Mr. S.C. Malik will attain the age of 75 years on 10th January, 2025 and hence, in terms of Regulation 17(1A) of SEBI Listing Regulations, approval of shareholders by way of special resolution is required for the continuation of his directorship from the day he attains the age of 75 years till the expiry of his current term i.e. till the conclusion of 42nd Annual General Meeting to be held in the year of 2025.. Mr. S.C. Malik is a Chartered Accountant and he is having good experience in Finance & Accounting, Corporate Restructuring, Risk Management, Audit, Corporate Governance and Corporate Social Responsibility. He has been associated with the company for the last 30 years.

In the opinion of the Board, Mr. Satya Prakash Gupta and Mr. S.C. Malik possess the requisite expertise, skills, integrity and experience for re-appointment/continuance. The Board recommends their re-appointment/continuance and resolutions seeking shareholders’ approval for their re- appointment/continuance form part of the AGM Notice.

KEY MANAGERIAL PERSONNEL

During the year under review, there was no change in Key Managerial Personnel (KMPs). As on 31st March, 2024, the Company had the following KMPs in accordance with the provisions of Section 203 of the Companies Act, 2013:

1. Mr. Vineet Jain- Managing Director

2. Mr. Satya Prakash Gupta-Director (Operations)

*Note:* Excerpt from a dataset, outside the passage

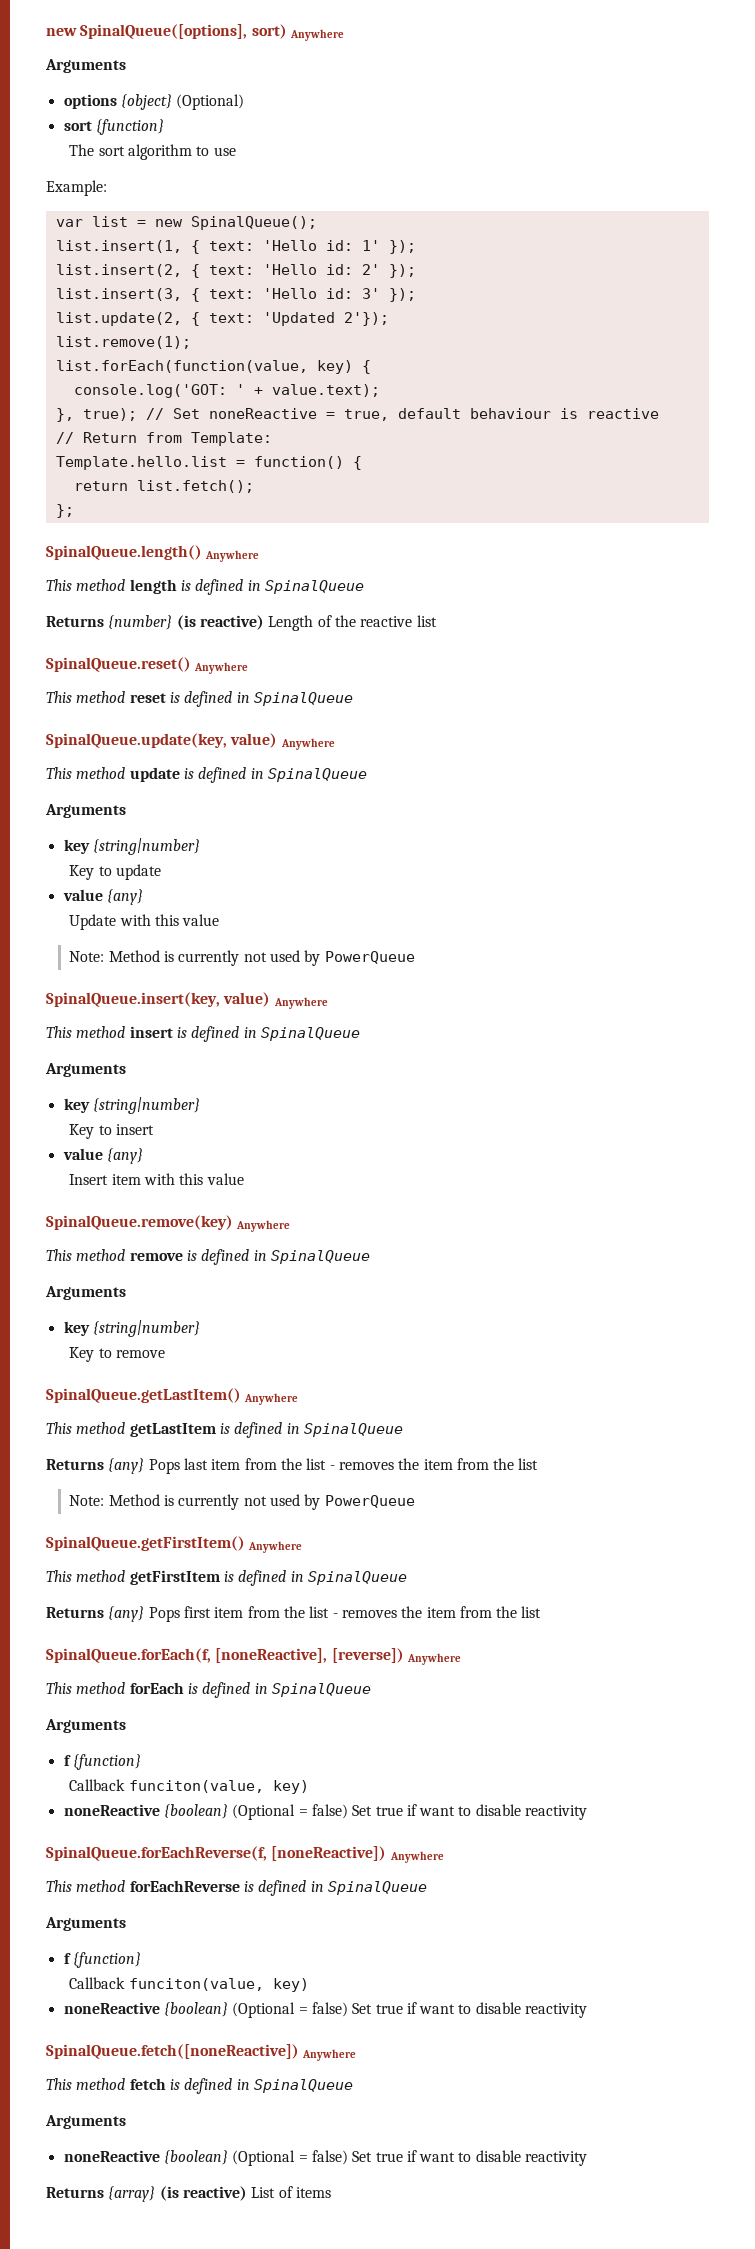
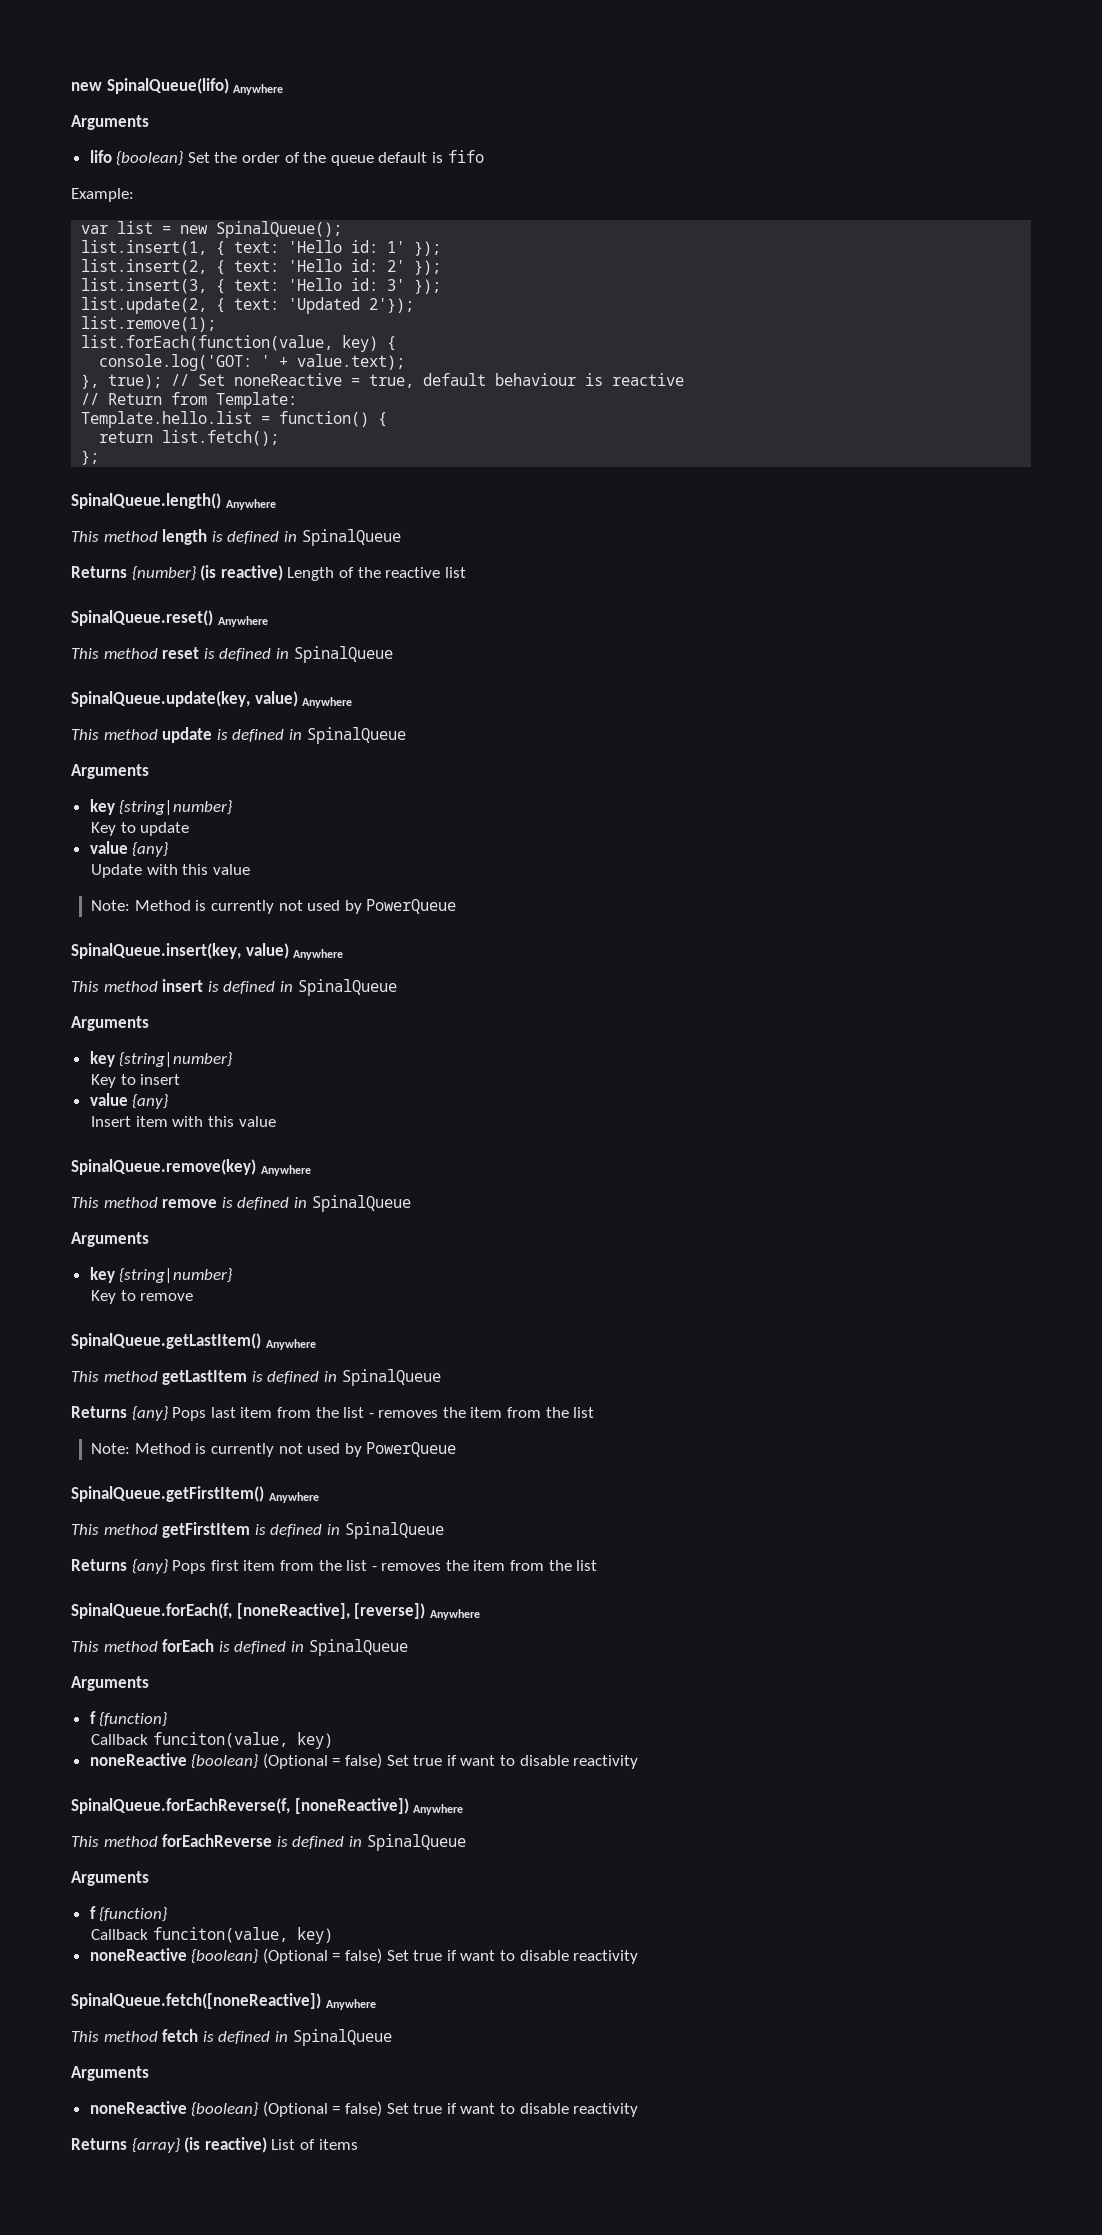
[46,24,287,39] new SpinalQueue([options], sort) -> [71,78,229,94] new SpinalQueue(lifo)
[63,94,245,110] [63,119,164,135] [69,144,236,160] options {object} (Optional) // sort {function} // The sort algorithm to use -> [89,150,484,166] lifo {boolean} Set the order of the queue default is fifo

3. Mr. Satish Kumar Bansal- Chief Financial Officer

4. Mr. Bharat Kapoor - Company Secretary DECLARATION BY INDEPENDENT DIRECTORS

The Company has received necessary declaration from each Independent Director under Section 149(7) of the Companies Act, 2013 and Regulation 25(8) of SEBI Listing Regulations stating that they meet the criteria of independence as laid down under Section 149(6) of the Companies Act, 2013 and Regulation 16(1)(b) of SEBI Listing Regulations. All the independent directors of the Company are registered and are members of Independent Directors Databank maintained by Indian Institute of Corporate Affairs. Further, the Board after taking these declaration/disclosures on record and acknowledging the veracity of the same, concluded that the Independent Directors are persons of integrity and possess the relevant expertise and experience to qualify as Independent Directors of the Company and are Independent of the Management.

During the year under review, the non-executive directors of the Company had no pecuniary relationship or transactions with the Company, other than the sitting fees and reimbursement of expenses incurred by them for the purpose of attending meetings of the Board/Committees of the Company.

MEETINGS OF THE BOARD

During the year under review, four meetings of the Board of Directors were held. The details of Board Meetings are set out in Corporate Governance Report which forms part of this Annual Report.

NOMINATION AND REMUNERATION POLICY

The Board, on the recommendation of the Nomination & Remuneration Committee, has framed a policy for selection and appointment of Directors, Senior Management and their remuneration. The Nomination and Remuneration Policy is available on the website of the Company www.pasupatiacrylon.com.

BOARD EVALUATION

The Company has devised a formal process for annual evaluation of performance of the Board, its Committees and Individual Directors (“Performance Evaluation”) which include criteria for performance evaluation of non-executive directors and executive directors as laid down by the Nomination and Remuneration Committee and the Board of Directors of the Company. It covers the areas relevant to the functioning as Independent Directors or other directors, member of the Board or Committee of the Board.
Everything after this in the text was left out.